_Problem statement_.
Scan the lines below for the word "number". Copy each line you find it in.

_Dataset content_.
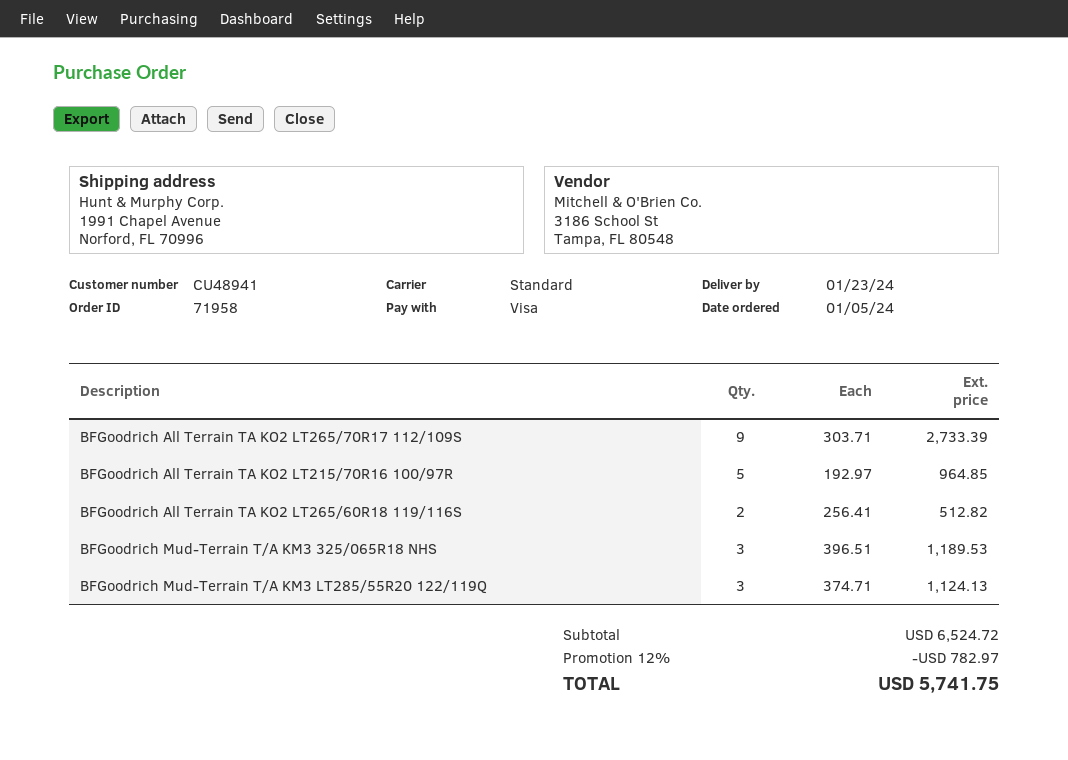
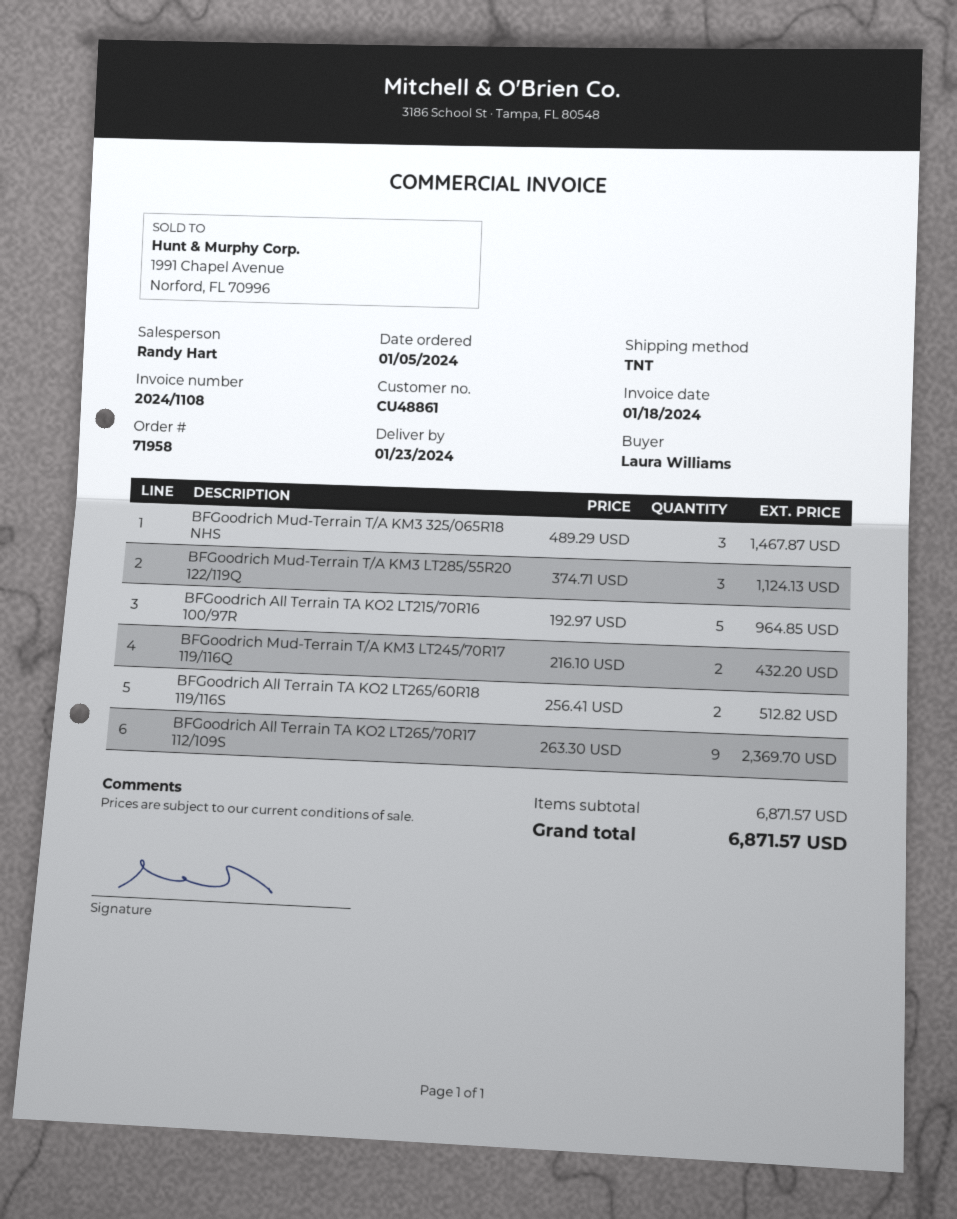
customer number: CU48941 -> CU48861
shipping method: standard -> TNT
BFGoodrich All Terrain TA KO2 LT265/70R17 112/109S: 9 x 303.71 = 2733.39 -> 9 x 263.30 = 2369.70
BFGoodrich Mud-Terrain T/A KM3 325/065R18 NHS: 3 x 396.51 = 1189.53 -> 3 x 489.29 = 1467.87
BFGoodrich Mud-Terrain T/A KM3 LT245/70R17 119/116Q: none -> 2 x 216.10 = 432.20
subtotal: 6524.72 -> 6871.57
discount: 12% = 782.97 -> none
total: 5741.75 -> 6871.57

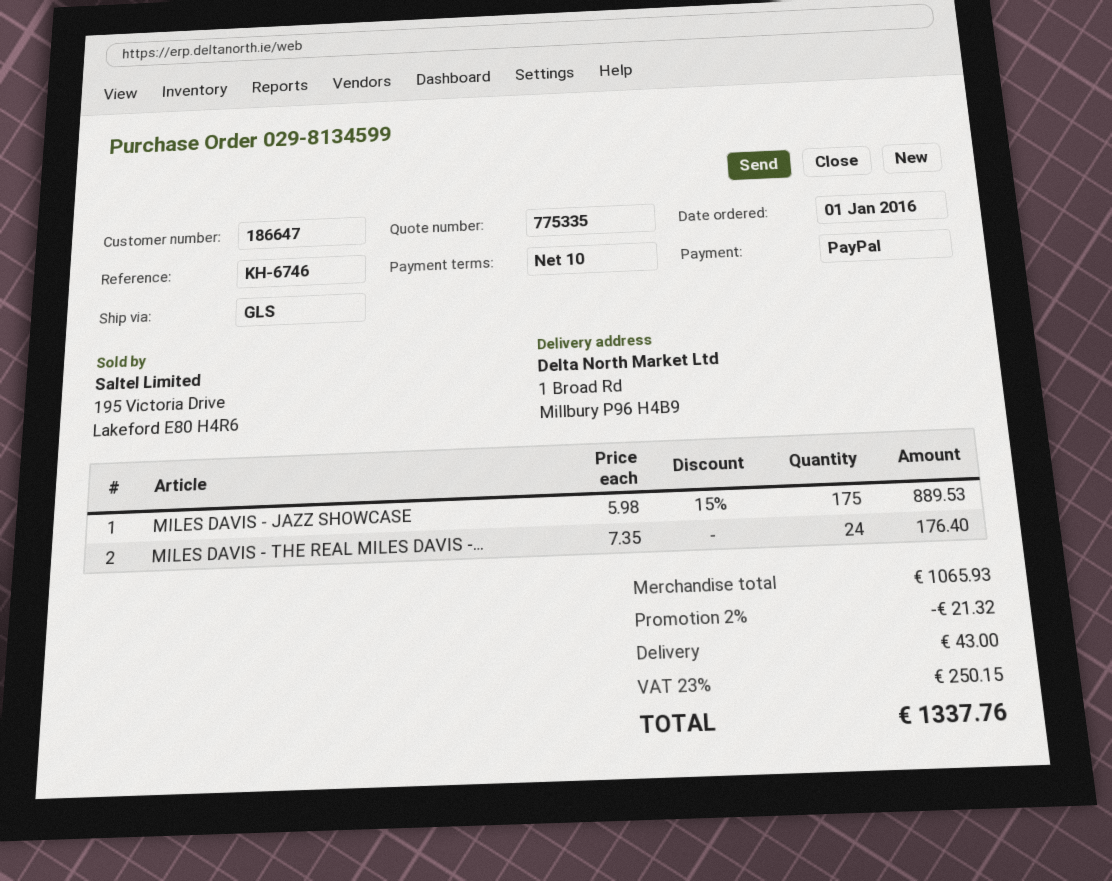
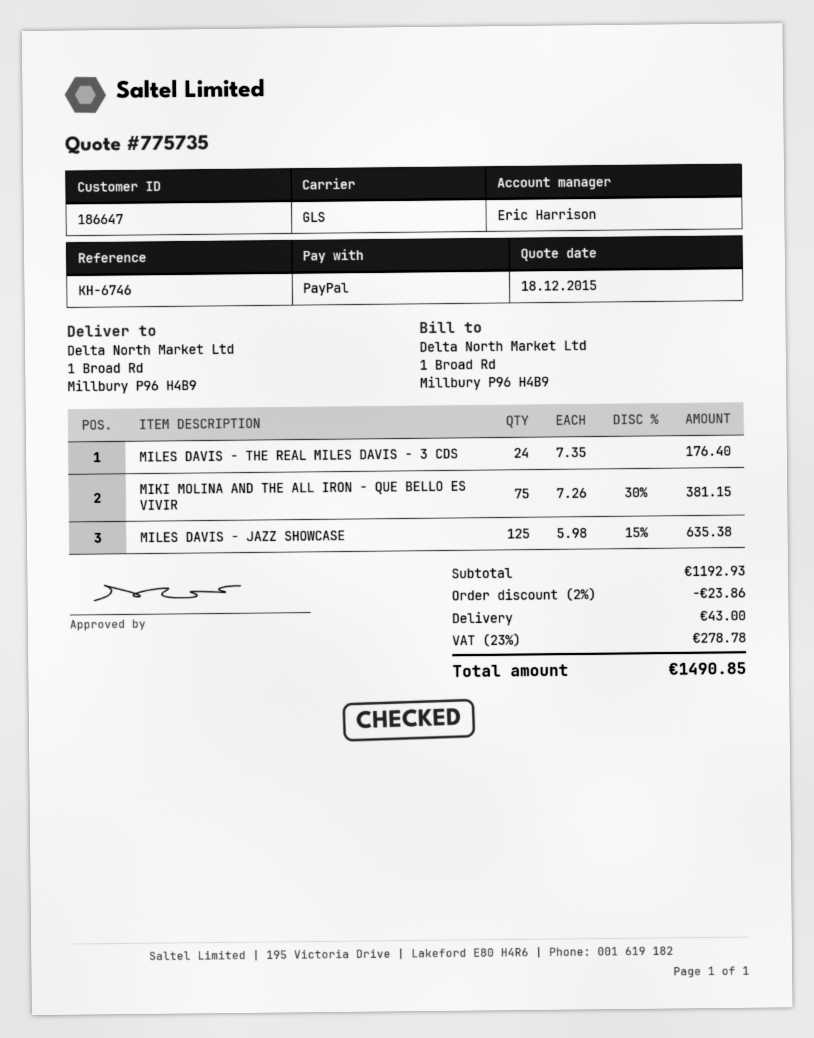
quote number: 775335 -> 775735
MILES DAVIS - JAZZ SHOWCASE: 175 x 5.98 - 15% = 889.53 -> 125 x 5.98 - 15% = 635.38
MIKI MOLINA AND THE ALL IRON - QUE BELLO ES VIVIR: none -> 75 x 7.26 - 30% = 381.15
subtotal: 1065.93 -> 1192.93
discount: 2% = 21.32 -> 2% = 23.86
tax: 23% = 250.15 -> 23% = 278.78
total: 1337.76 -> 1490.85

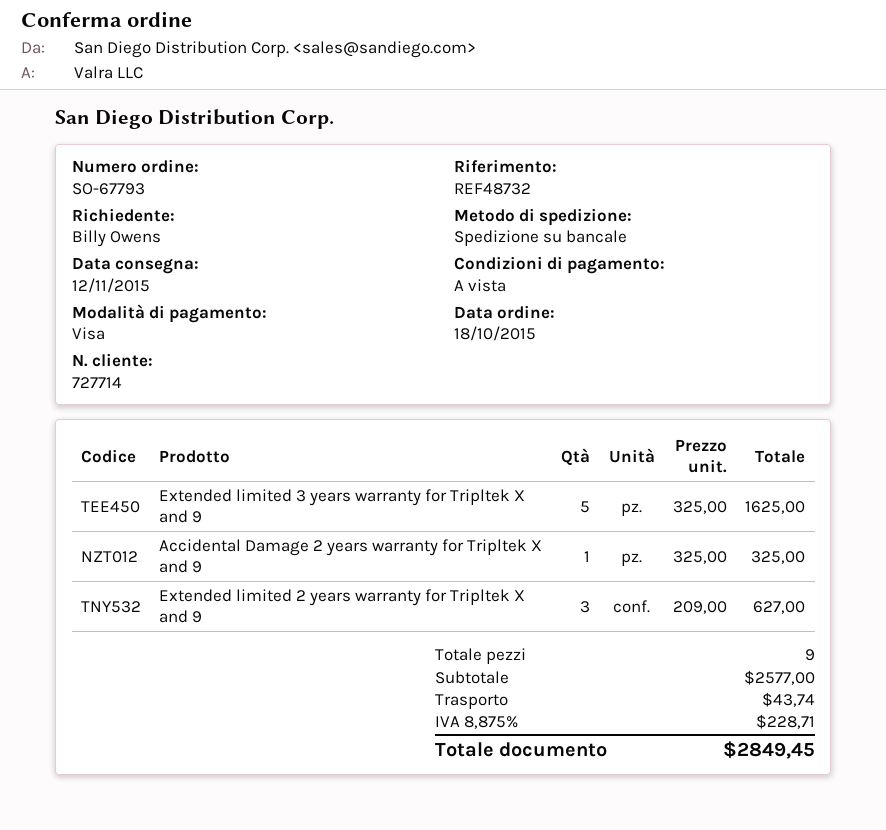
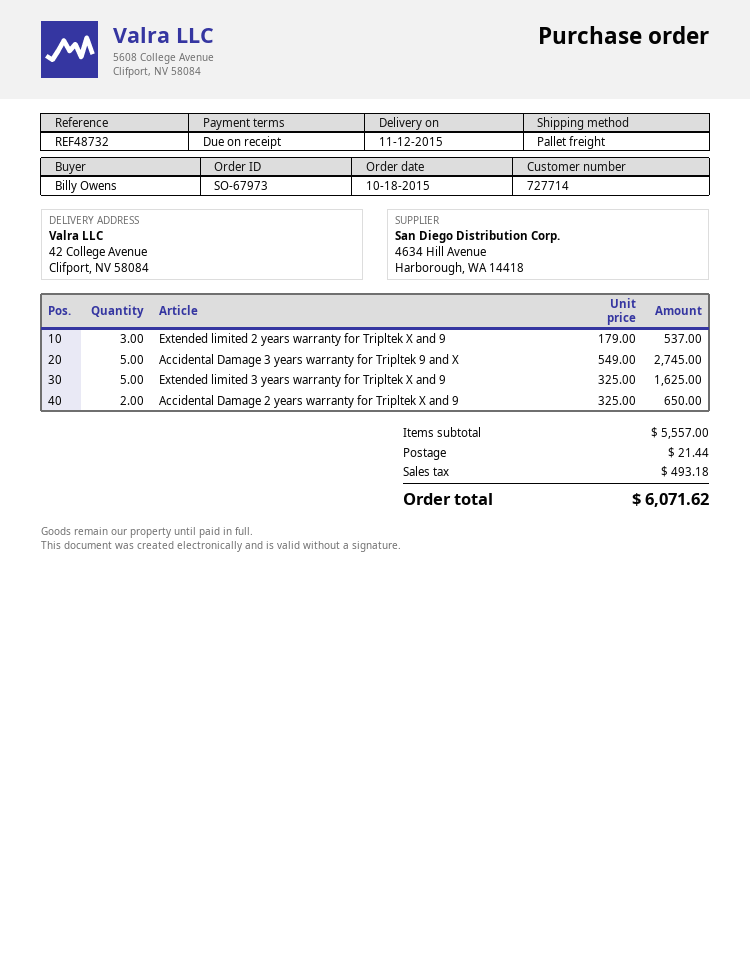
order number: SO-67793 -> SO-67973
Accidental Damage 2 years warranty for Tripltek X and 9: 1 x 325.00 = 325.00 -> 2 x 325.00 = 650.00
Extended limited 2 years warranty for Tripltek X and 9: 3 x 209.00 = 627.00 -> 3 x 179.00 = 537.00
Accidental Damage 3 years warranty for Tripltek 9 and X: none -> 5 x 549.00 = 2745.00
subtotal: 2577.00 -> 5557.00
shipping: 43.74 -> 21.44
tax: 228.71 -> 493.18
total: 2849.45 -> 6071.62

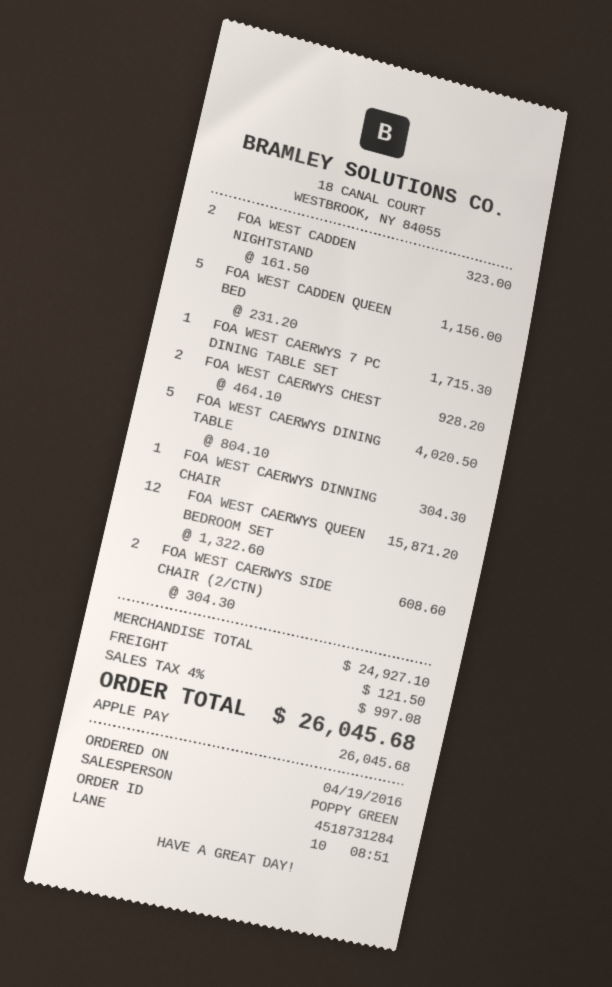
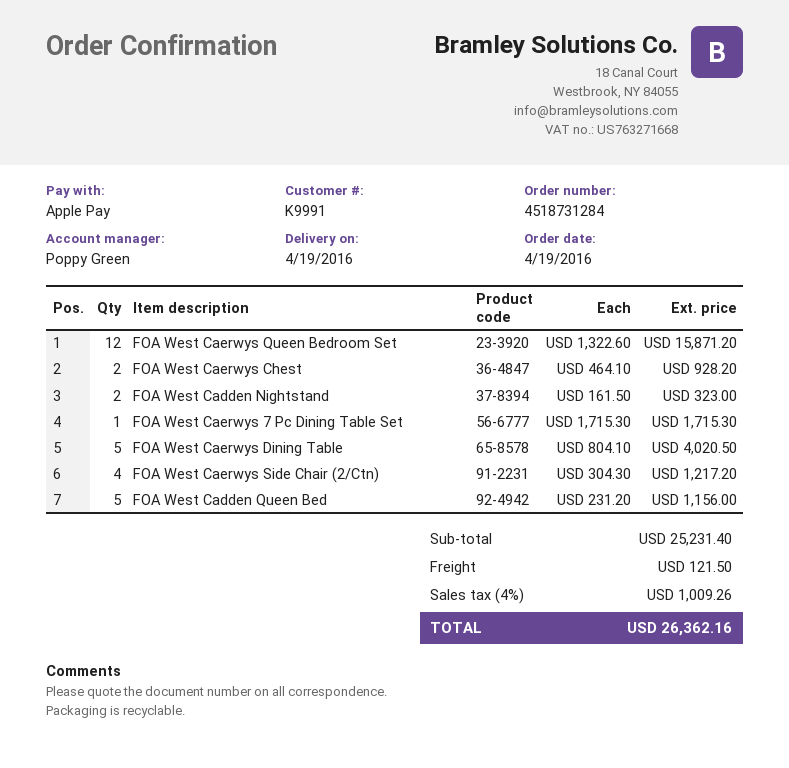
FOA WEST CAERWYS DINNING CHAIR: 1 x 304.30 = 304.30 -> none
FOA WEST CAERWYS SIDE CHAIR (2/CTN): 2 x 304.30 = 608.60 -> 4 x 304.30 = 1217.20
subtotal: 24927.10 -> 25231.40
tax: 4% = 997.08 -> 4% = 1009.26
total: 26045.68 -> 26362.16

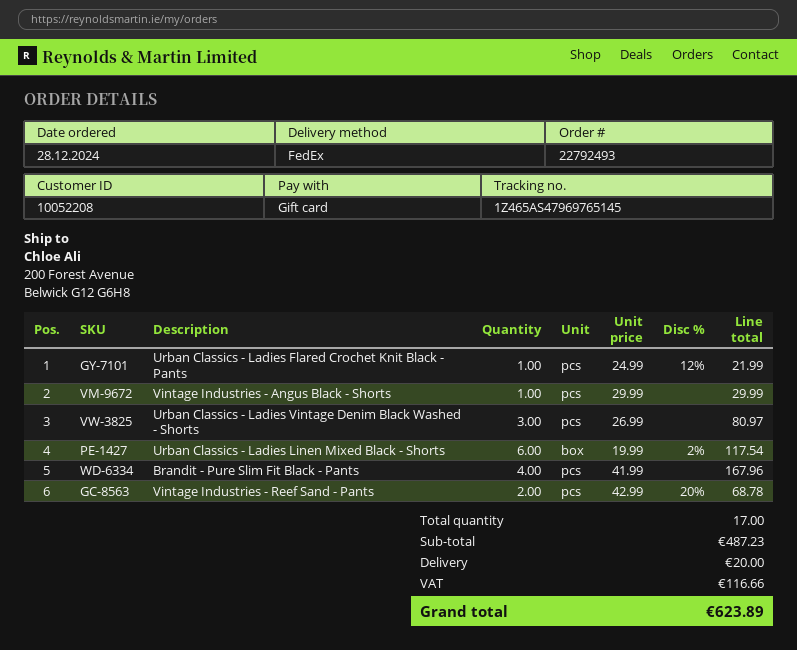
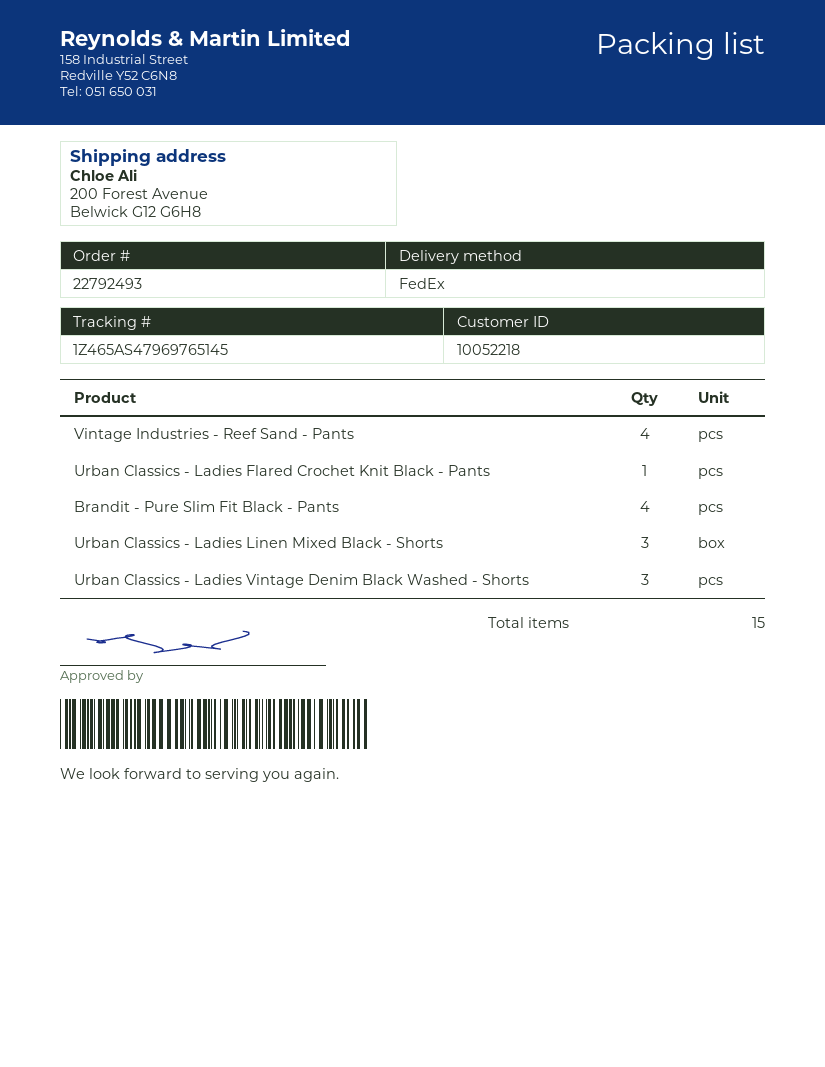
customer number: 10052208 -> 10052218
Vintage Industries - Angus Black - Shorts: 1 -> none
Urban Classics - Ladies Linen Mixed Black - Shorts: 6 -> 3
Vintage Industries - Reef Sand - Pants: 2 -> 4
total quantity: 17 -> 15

_Solution below_.
customer number: CU48941 -> CU48861
quote number: 775335 -> 775735
order number: SO-67793 -> SO-67973
customer number: 10052208 -> 10052218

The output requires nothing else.